Dari sudut pandang metafisika, waktu lebih dari sekadar durasi; ia adalah struktur fundamental dari realitas itu sendiri. Apakah waktu bersifat linier ataukah siklus? Para filsuf berbeda pendapat.

Dalam banyak tradisi filsafat, waktu dianggap sebagai dimensi eksistensial—suatu medium kesadaran yang memungkinkan manusia mengalami pergerakan dari potensi ke aktualisasi. Dalam pemikiran mistik Timur yang melihat waktu sebagai roda samsara, realitas waktu tidak selalu linear.

Dalam Islam, waktu memiliki dimensi sakral. Al-Qur’an menekankan pentingnya waktu dalam berbagai ayat, seperti dalam Surah Al-‘Asr, di mana Allah bersumpah demi waktu sebagai bukti bahwa manusia berada dalam kerugian jika tidak menggunakannya dengan baik:

وَالْعَصْرِ. إِنَّ الْإِنْسَانَ لَفِي خُسْرٍ

Demi masa. Sesungguhnya manusia itu benar-benar dalam kerugian.” (QS. Al-‘Asr [103]: 1-2)

Dalam Hadits Qudsi, Allah SWT menegaskan bahwa waktu adalah milik-Nya:

قَالَ اللَّهُ عَزَّ وَجَلَّ: يُؤْذِينِي ابْنُ آدَمَ، يَسُبُّ الدَّهْرَ، وَأَنَا الدَّهْرُ، أُقَلِّبُ اللَّيْلَ وَالنَّهَارَ

“Anak Adam menyakiti-Ku dengan mencela waktu, padahal Akulah waktu. Aku yang membolak-balikkan malam dan siang.” (HR. Bukhari-Muslim)

Hadits ini menunjukkan bahwa waktu bukan sekadar entitas pasif, tetapi merupakan ejawantah langsung dari ketentuan Ilahi.
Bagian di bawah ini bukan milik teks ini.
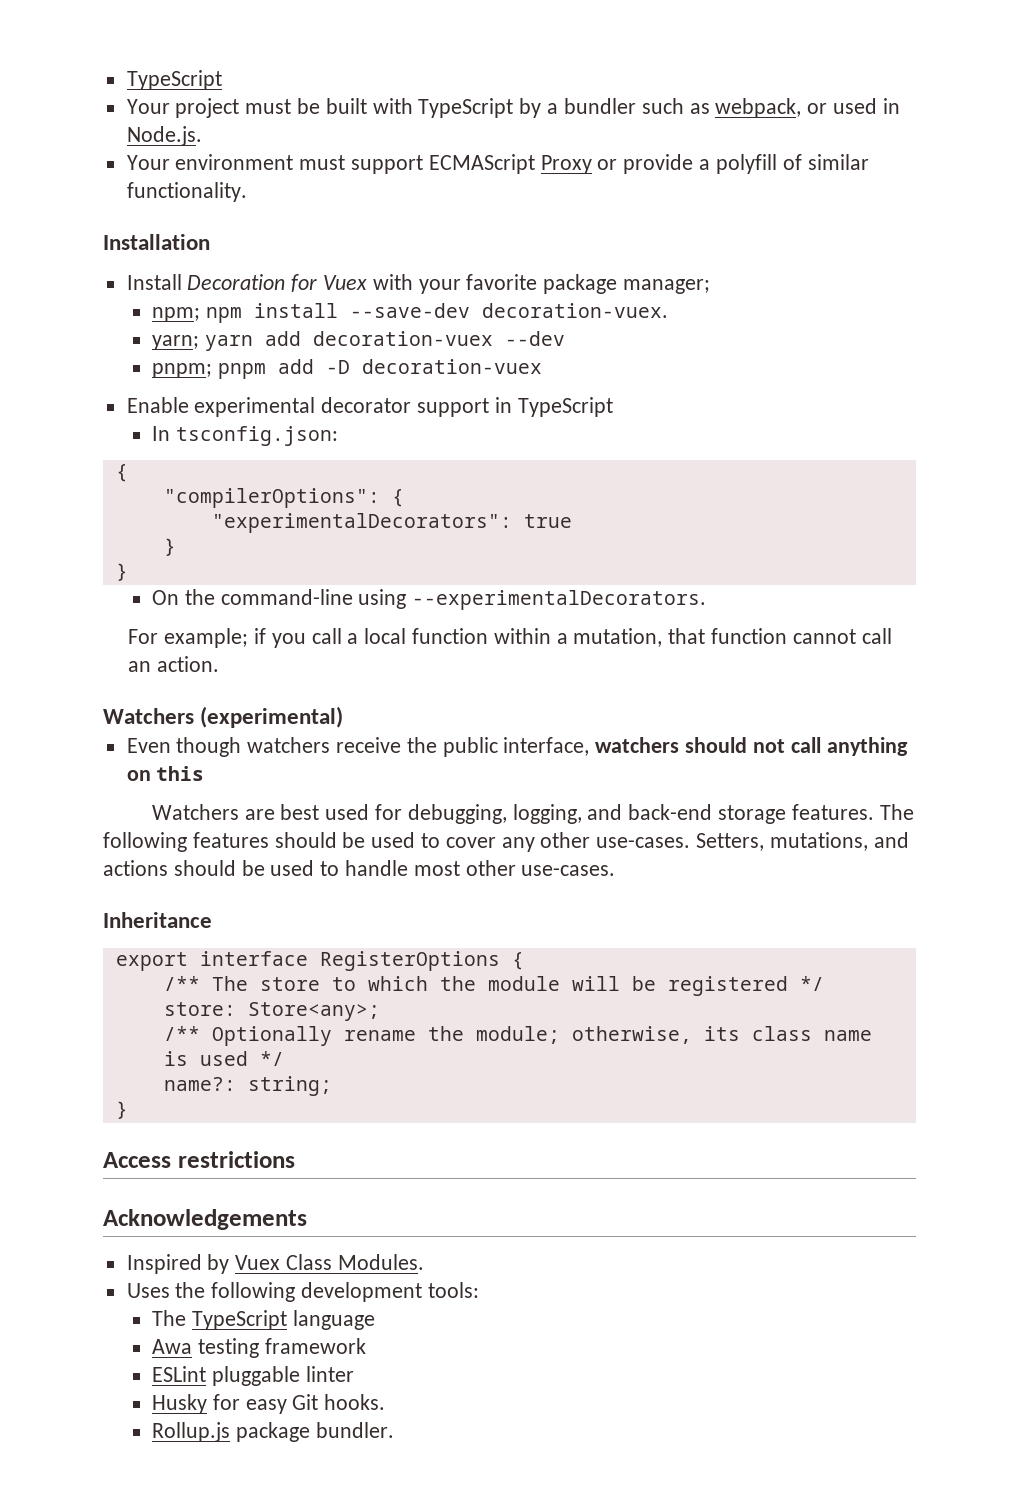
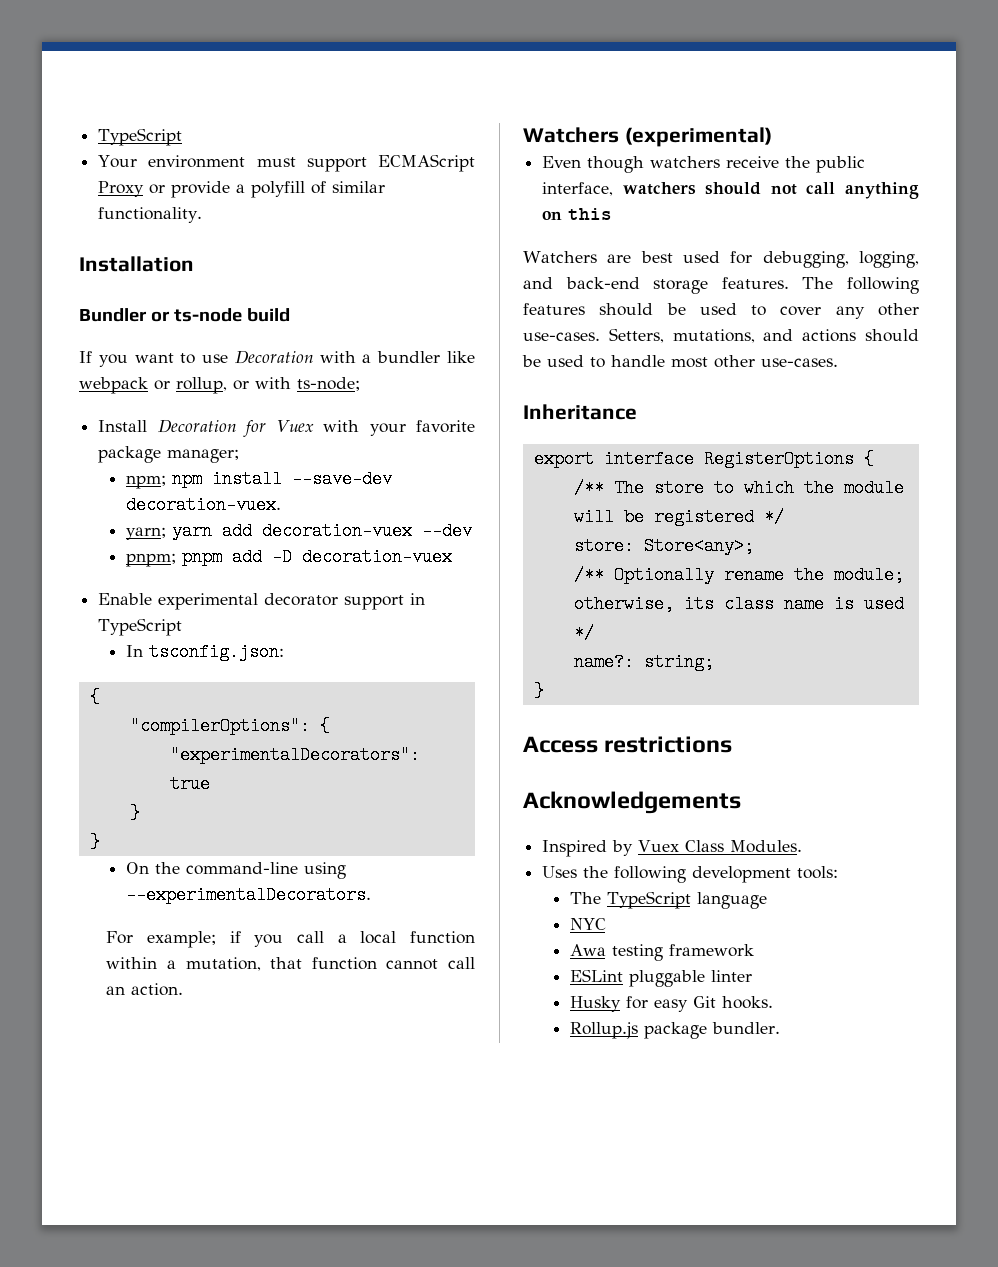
[126,70,222,90] [126,98,900,118] [126,126,202,146] TypeScript // Your project must be built with TypeScript by a bundler such as webpack, or used in Node.js. -> [98,128,183,146] TypeScript
(210, 242) none -> [79,308,290,322] [79,350,475,367] [79,377,360,394] // Bundler or ts-node build // If you want to use Decoration with a bundler like webpack or rollup, or with ts-node;
(375, 1320) none -> [569,918,606,930] // NYC

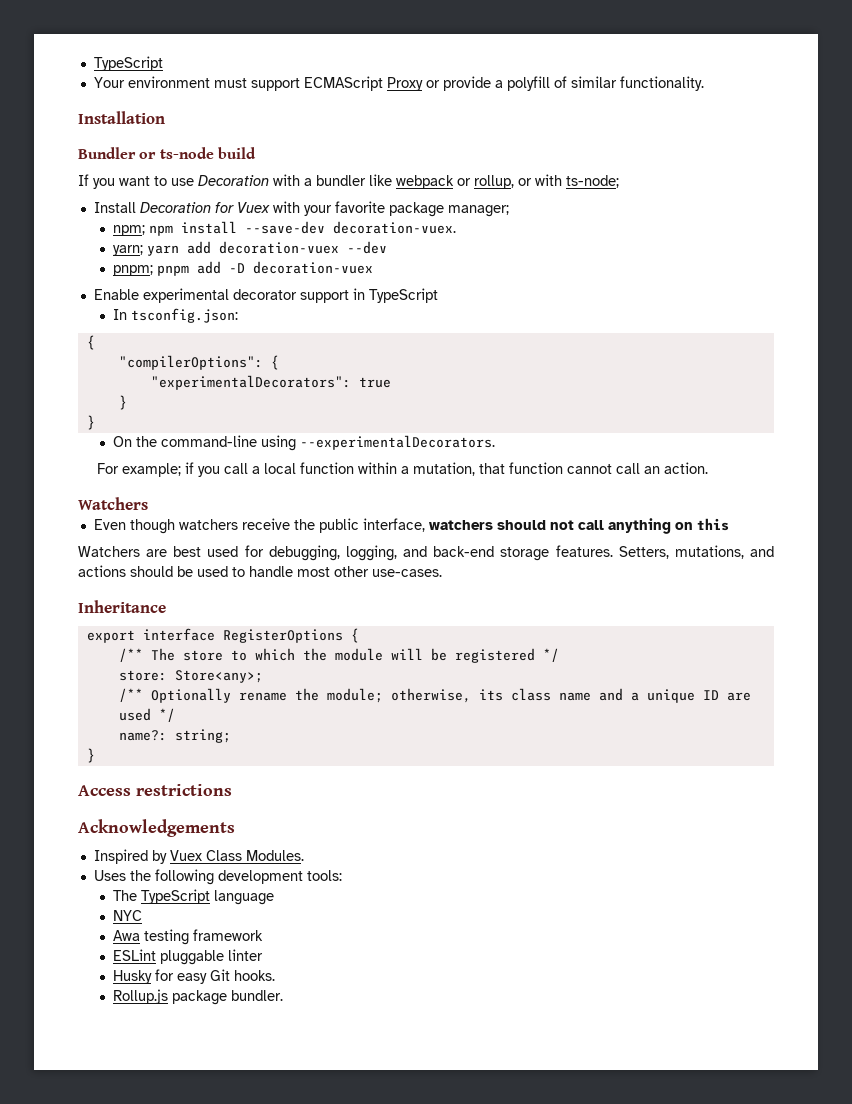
[624,127,772,147] (experimental) -> (148, 503) none
[802,277,919,294] [523,303,919,319] [523,332,600,341] The following features should be used to cover any other use-cases. -> (613, 551) none
[833,595,854,613] is -> [598,688,751,703] and a unique ID are

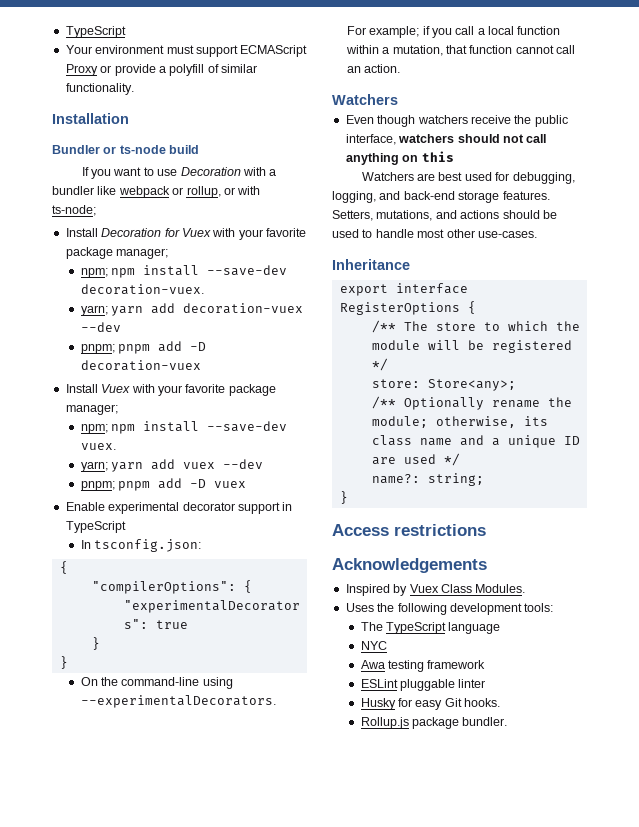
(373, 267) none -> [65,384,276,396] [65,404,118,415] [80,421,287,434] [80,443,116,450] [80,459,263,472] [80,478,246,491] // Install Vuex with your favorite package manager; // npm; npm install --save-dev vuex. // yarn; yarn add vuex --dev // pnpm; pnpm add -D vuex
Dalam Islam, waktu adalah wadah keberadaan, dan manusia bertanggung jawab untuk mengisinya dengan amal yang baik.

Ibn ‘Arabi dan Pola Melingkar Waktu

Muhyiddin Ibn ‘Arabi, seorang sufi besar Islam dari  Andalusia (kini Spanyol), membahas konsep waktu dalam Al-Futuhat al-Makkiyah. Berbeda dengan pandangan linear waktu dalam filsafat Aristotelian, Ibn ‘Arabi memahami waktu sebagai siklus yang berulang, mirip dengan gerakan orbit benda langit.

Baca juga:  Haul Haul Nurcholish Madjid (3): Kepada Cak Nur, Kita Belajar Melindungi Kemerdekaan Beragama

Menurutnya, waktu bukan hanya pergerakan dari masa lalu ke masa kini, tetapi lebih seperti lingkaran yang kembali ke titik awalnya. Ini didasarkan pada prinsip bahwa segala sesuatu dalam alam semesta bergerak dalam pola yang teratur dan berulang, sebagaimana rotasi planet, musim, dan bahkan siklus kehidupan manusia.
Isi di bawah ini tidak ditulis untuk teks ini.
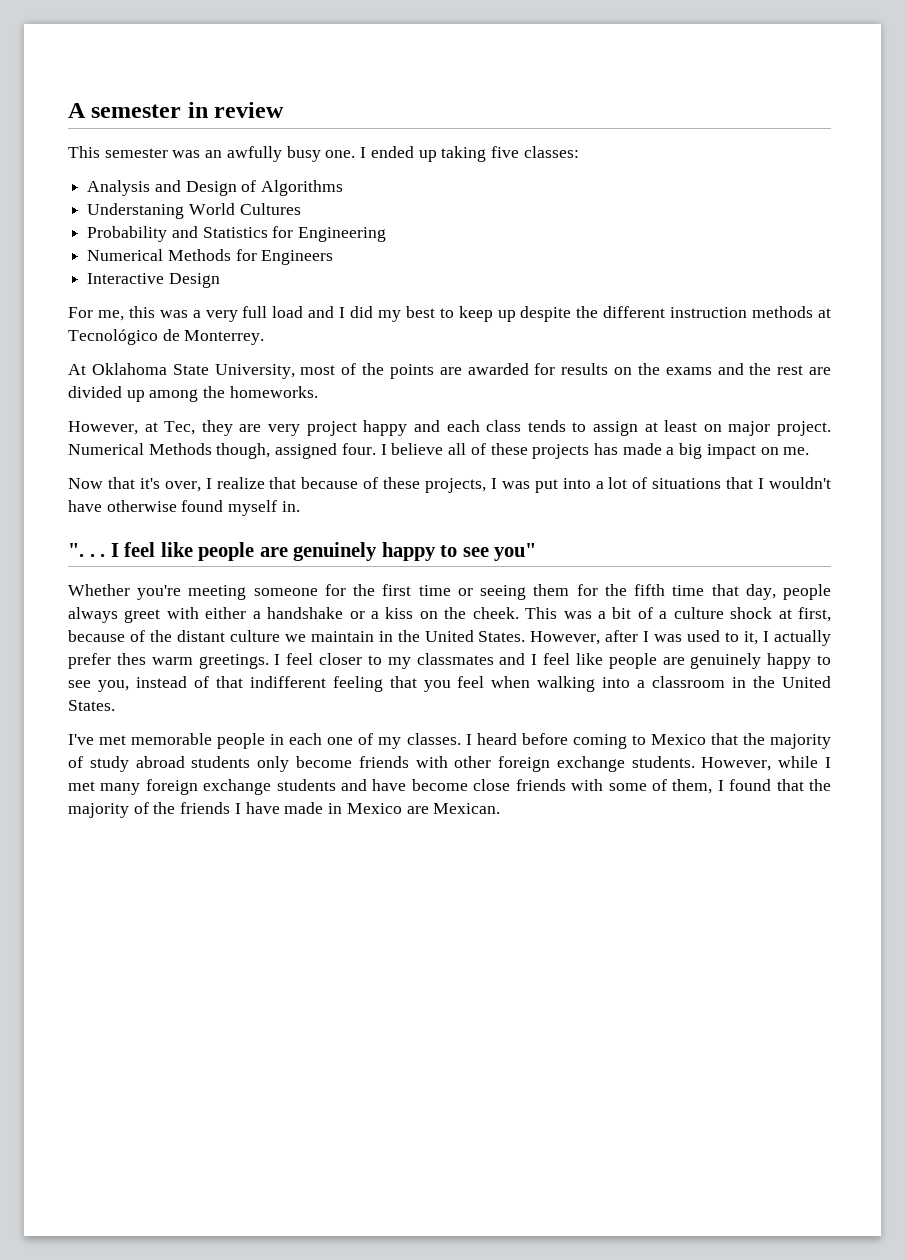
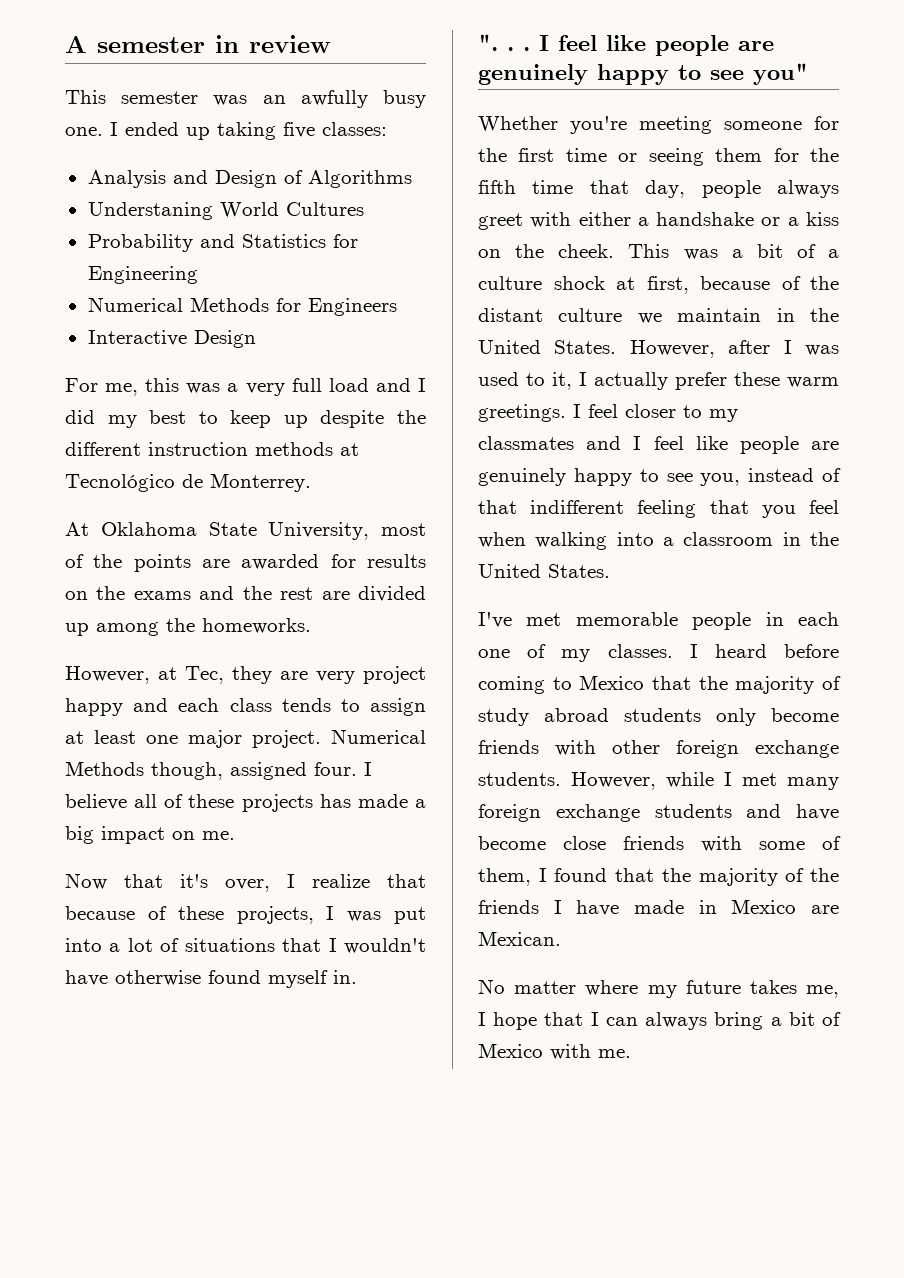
[703,424,722,432] on -> [146,735,178,744] one
[116,653,146,665] thes -> [734,372,780,386] these
(501, 808) none -> [478,979,839,998] [478,1012,841,1030] [478,1043,631,1060] // No matter where my future takes me, I hope that I can always bring a bit of Mexico with me.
Dalam Al-Futuhat, Ibn ‘Arabi menulis; “Waktu itu bagaikan lingkaran yang tak terputus. Apa yang telah terjadi akan terjadi kembali, karena alam ini berjalan dalam pola yang tetap.”

Berdasar sudut pandang ini, waktu bukanlah garis lurus menuju akhir, melainkan spiral yang berulang tetapi tetap mengalami perkembangan. Ini mengingatkan kita pada konsep “Zaman” dalam tasawuf, yang merujuk pada siklus spiritual yang dialami oleh manusia dalam perjalanannya menuju penyempurnaan diri.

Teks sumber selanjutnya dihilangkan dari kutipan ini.